The weights, in kg, of male birds of a certain species are modelled by a normal distribution with mean \(\mu \) and standard deviation \(\sigma \) .

Given that 70 % of the birds weigh more than 2.1 kg and 25 % of the birds weigh more than 2.5 kg, calculate the value of \(\mu \) and the value of \(\sigma \) .

[4]
a.

A random sample of ten of these birds is obtained.

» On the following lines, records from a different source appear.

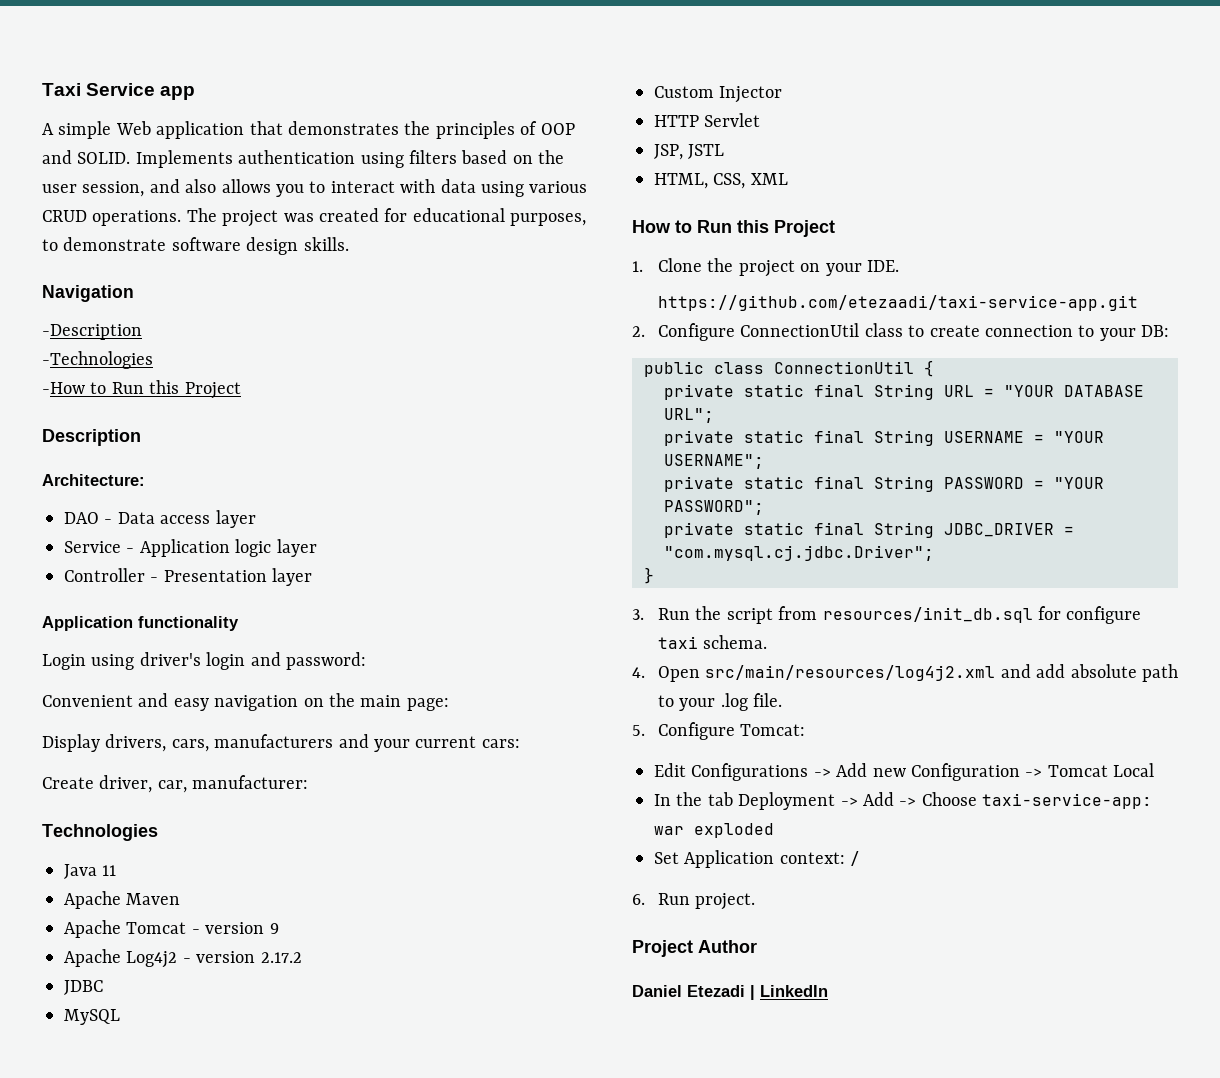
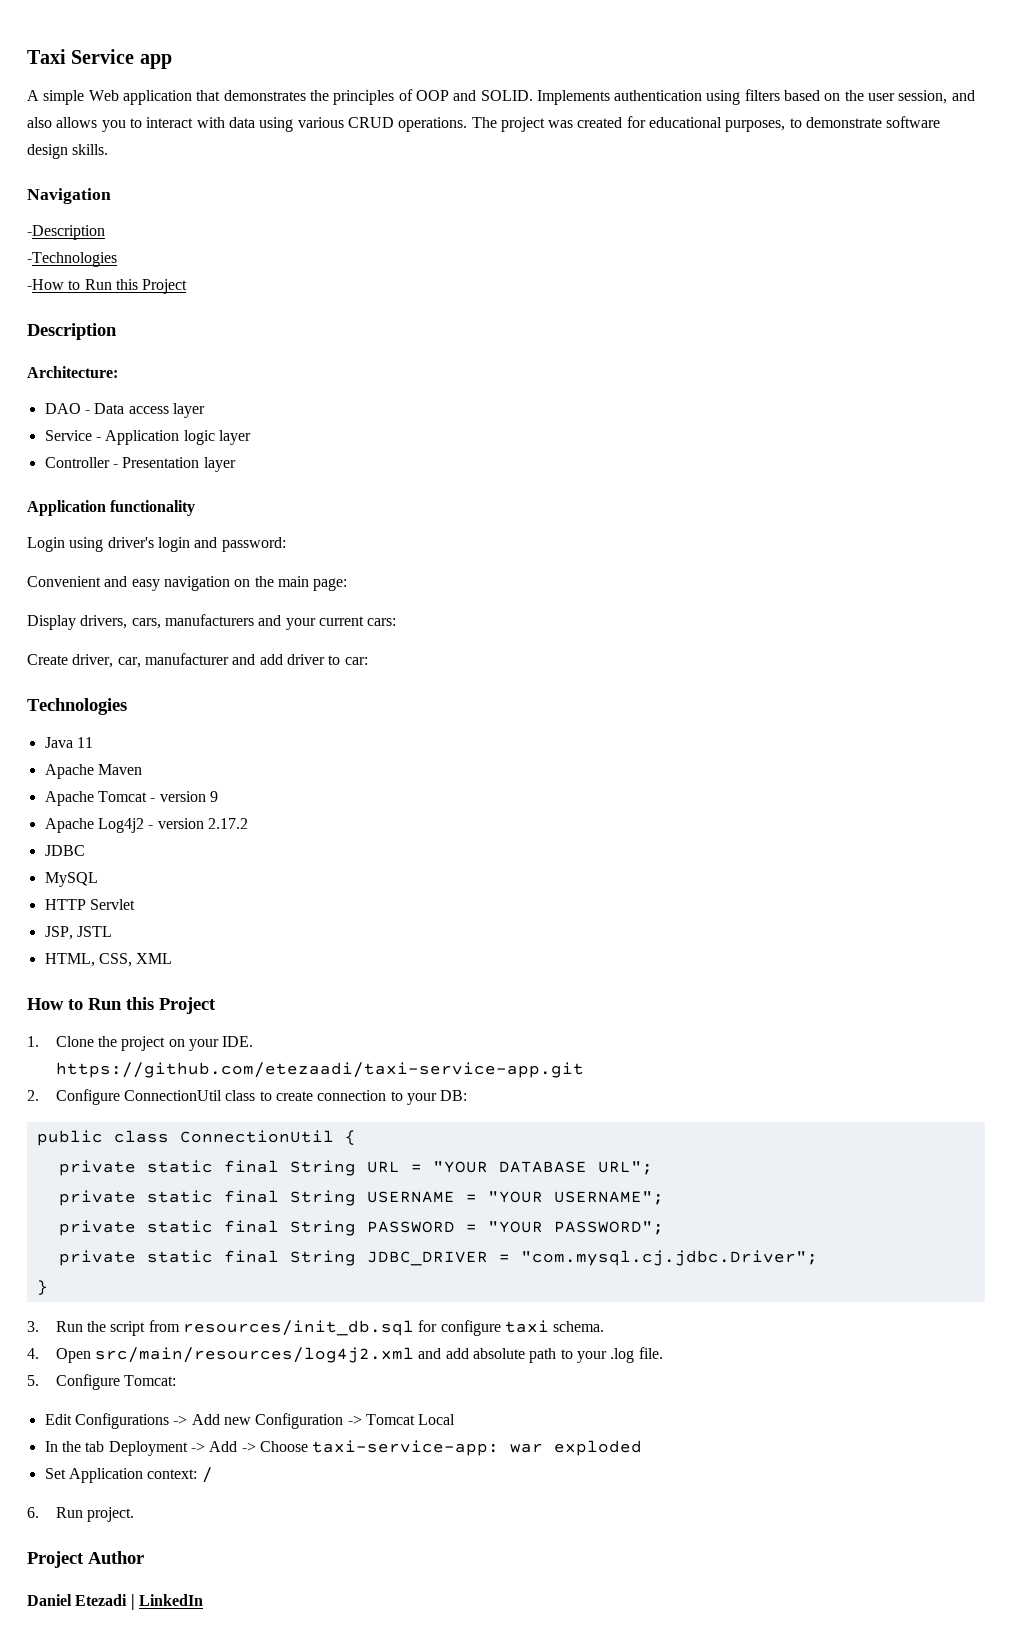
[192,775,309,789] manufacturer: -> [144,653,368,665] manufacturer and add driver to car:
[654,86,783,103] // Custom Injector -> (98, 879) none

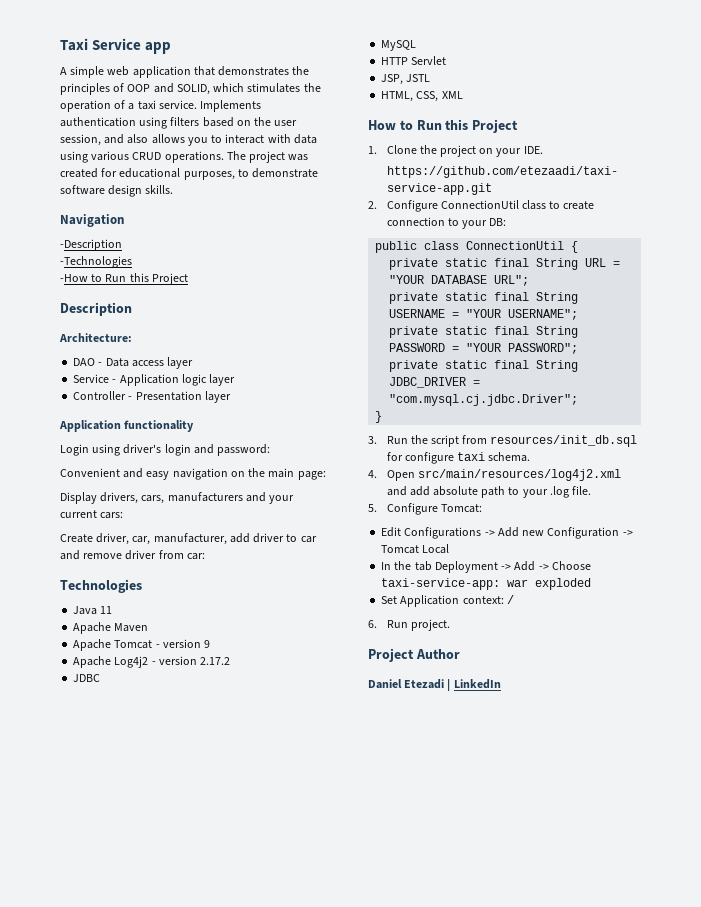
[88,90,119,101] Web -> [107,66,130,76] web
[480,90,533,101] SOLID. -> [176,83,321,95] [60,100,197,112] SOLID, which stimulates the operation of a taxi service.
[144,653,256,665] manufacturer and -> [153,533,227,545] manufacturer,
(341, 660) none -> [300,536,317,543] [60,550,184,560] car and remove driver from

Let X denote the number of birds in the sample weighing more than 2.5 kg.

(i)     Calculate \({\text{E}}(X)\) .

(ii)     Calculate the probability that exactly five of these birds weigh more than 2.5 kg.

(iii)     Determine the most likely value of X .

[5]
b.

The number of eggs, Y , laid by female birds of this species during the nesting season is modelled by a Poisson distribution with mean \(\lambda \) . You are given that \({\text{P}}(Y \geqslant 2) = 0.80085\) , correct to 5 decimal places.

(i)     Determine the value of \(\lambda \) .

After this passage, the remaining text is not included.